## Work order
Look through the records and copy each line with the string "solid" in it.

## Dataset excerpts
□ □ □ □ □
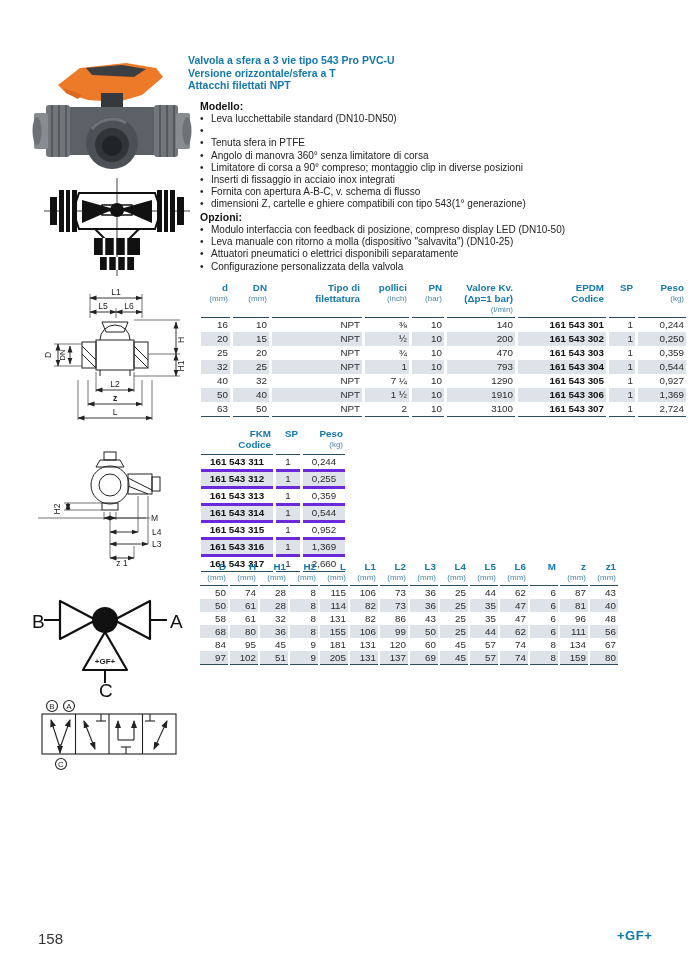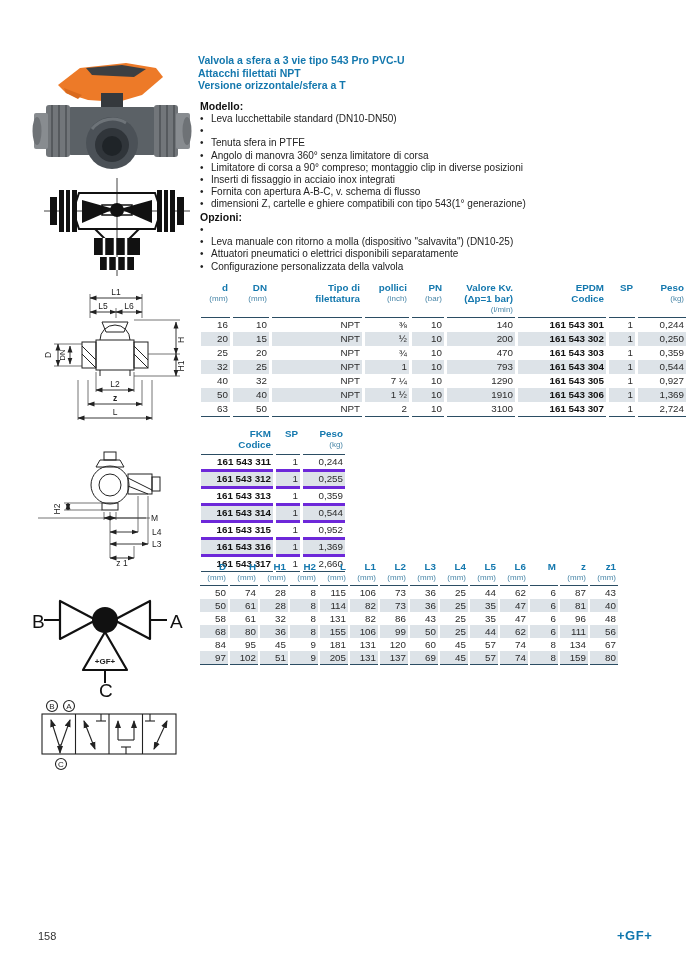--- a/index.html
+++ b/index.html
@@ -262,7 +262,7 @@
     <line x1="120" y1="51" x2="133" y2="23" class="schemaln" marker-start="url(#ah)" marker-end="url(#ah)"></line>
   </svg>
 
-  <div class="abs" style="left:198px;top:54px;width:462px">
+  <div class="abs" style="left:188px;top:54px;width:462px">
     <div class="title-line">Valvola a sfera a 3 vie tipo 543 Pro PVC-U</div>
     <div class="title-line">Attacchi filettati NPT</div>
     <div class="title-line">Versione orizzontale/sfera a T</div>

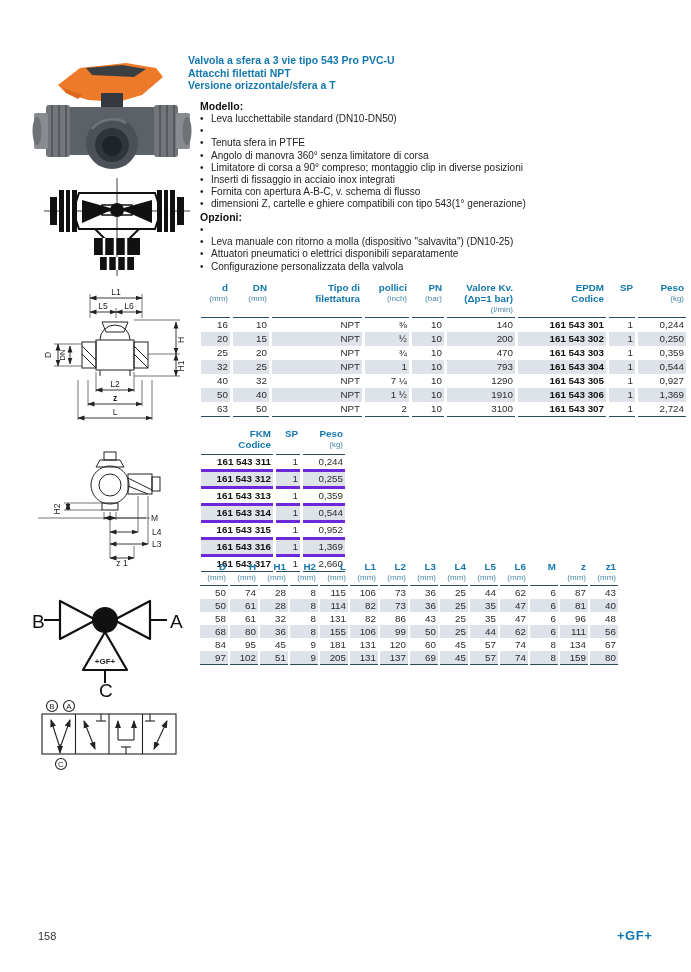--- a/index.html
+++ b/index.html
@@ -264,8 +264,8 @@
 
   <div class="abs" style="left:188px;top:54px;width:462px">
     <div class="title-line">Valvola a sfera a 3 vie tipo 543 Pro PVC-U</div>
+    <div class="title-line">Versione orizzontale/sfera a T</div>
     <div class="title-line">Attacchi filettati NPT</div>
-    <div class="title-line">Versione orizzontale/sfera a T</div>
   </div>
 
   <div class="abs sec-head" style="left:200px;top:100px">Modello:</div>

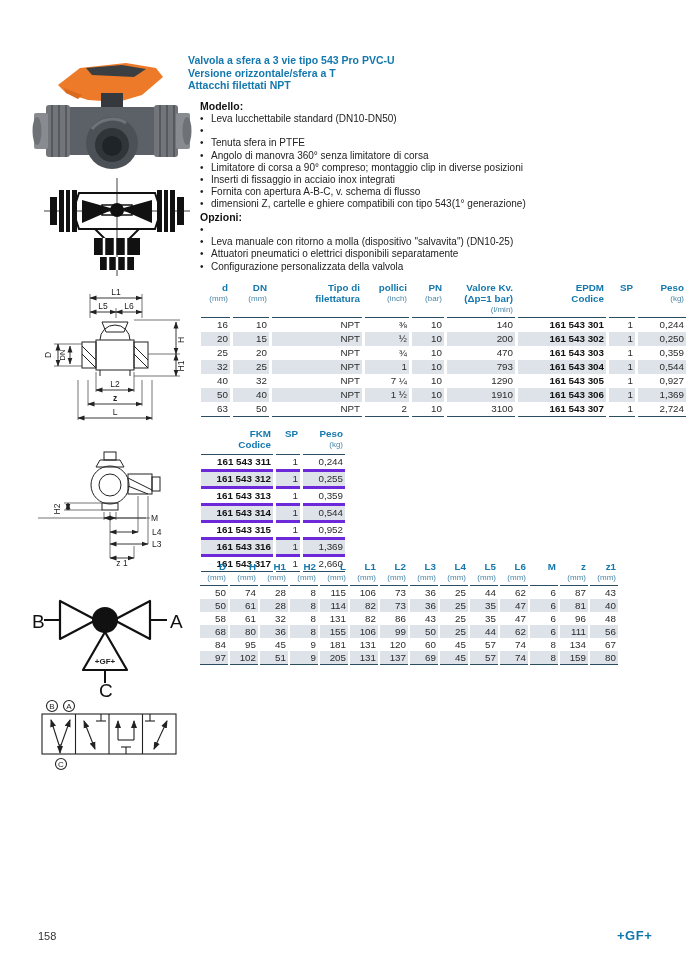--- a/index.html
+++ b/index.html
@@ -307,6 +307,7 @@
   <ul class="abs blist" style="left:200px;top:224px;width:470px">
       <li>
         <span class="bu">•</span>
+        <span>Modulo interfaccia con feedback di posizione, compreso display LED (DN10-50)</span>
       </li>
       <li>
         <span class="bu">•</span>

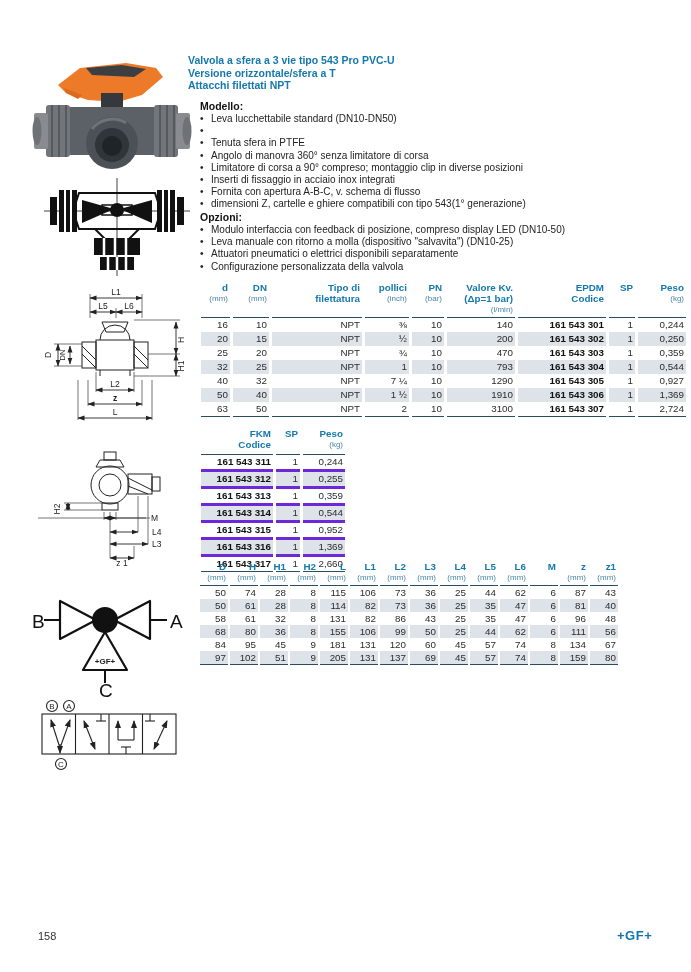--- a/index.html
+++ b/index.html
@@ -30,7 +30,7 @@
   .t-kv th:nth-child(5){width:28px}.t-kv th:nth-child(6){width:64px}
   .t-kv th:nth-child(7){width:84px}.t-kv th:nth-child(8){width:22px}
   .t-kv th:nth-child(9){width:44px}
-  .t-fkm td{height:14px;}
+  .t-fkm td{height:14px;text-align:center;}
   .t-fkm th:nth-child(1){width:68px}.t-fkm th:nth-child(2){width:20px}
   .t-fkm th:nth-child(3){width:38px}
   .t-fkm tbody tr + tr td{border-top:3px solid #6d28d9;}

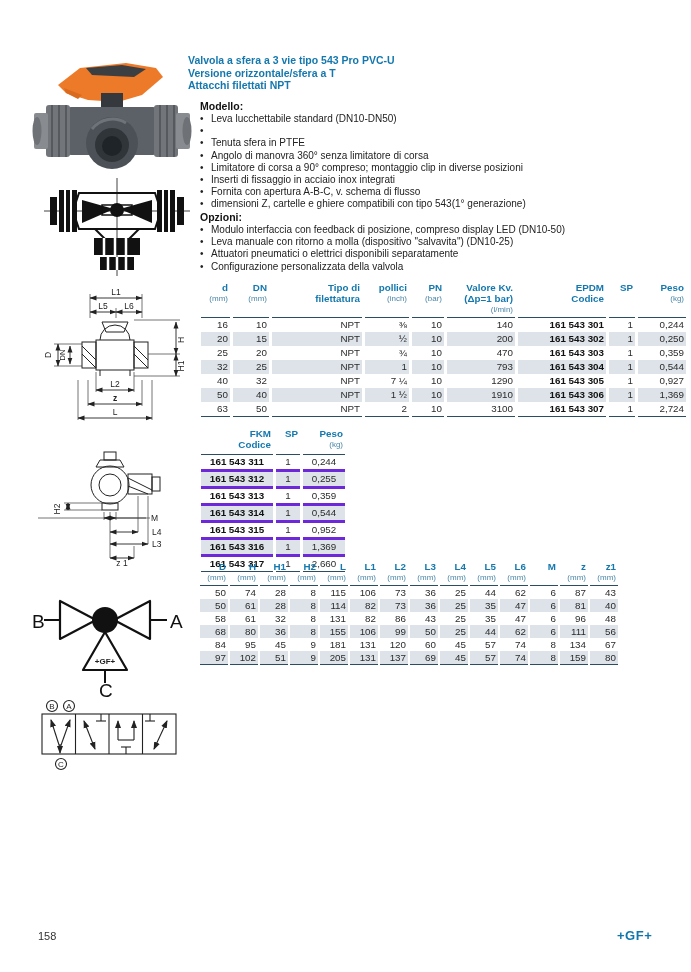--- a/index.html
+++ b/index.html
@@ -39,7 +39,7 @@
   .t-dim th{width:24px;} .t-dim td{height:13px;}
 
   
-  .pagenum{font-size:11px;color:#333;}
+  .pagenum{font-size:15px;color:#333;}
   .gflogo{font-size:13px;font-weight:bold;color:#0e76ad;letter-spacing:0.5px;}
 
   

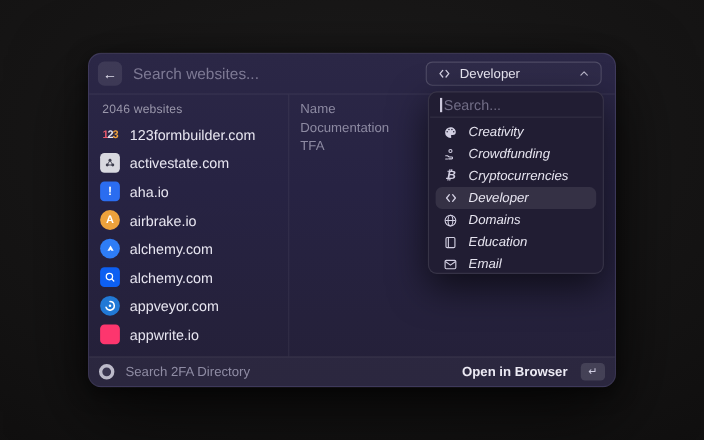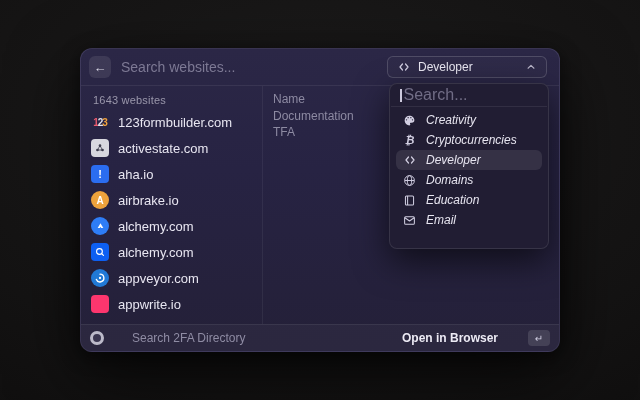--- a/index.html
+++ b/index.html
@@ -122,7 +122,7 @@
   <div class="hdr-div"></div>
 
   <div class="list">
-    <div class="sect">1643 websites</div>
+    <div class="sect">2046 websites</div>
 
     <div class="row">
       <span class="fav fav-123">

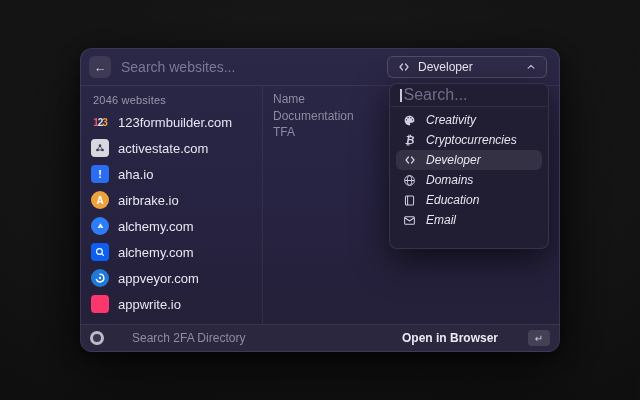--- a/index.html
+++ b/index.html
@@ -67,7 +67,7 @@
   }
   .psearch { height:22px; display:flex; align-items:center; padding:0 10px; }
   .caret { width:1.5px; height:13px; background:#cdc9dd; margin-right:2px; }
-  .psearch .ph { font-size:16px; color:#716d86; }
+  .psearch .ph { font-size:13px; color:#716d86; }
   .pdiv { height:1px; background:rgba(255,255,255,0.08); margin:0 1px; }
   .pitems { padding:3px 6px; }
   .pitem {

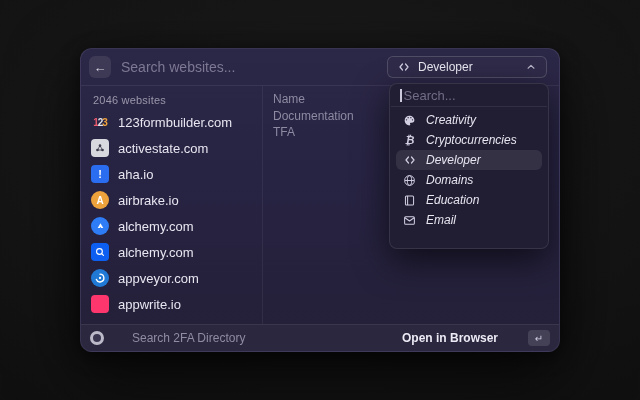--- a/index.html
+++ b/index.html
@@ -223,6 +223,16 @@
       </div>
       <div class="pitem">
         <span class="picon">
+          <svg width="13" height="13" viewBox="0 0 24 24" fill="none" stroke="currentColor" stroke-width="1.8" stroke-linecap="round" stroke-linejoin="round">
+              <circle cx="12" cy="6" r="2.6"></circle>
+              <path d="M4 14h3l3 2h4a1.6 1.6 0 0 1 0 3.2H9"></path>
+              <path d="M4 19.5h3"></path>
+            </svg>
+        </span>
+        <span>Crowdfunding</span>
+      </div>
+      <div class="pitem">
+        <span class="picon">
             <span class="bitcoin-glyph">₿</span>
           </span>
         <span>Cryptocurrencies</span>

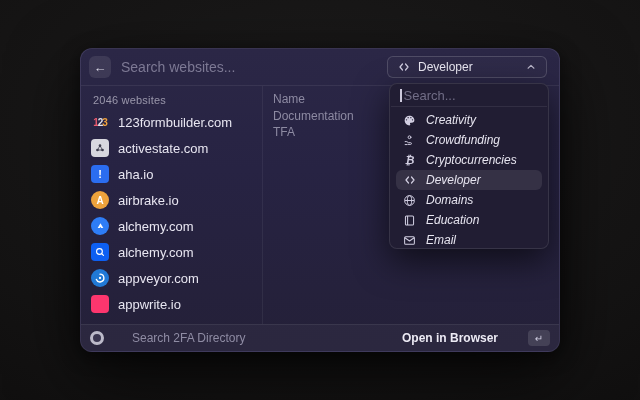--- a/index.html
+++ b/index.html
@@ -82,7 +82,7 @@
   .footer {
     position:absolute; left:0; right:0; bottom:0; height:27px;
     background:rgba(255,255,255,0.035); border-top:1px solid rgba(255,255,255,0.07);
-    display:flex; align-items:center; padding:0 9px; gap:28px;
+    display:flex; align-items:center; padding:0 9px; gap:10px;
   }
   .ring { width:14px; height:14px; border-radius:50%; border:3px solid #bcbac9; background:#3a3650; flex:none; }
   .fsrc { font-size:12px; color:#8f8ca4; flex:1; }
□ □ □ □ □
## Response for this exercise
   .t-fkm tbody tr + tr td{border-top:3px solid #6d28d9;}
     background:rgba(255,255,255,0.035); border-top:1px solid rgba(255,255,255,0.07);
   .ring { width:14px; height:14px; border-radius:50%; border:3px solid #bcbac9; background:#3a3650; flex:none; }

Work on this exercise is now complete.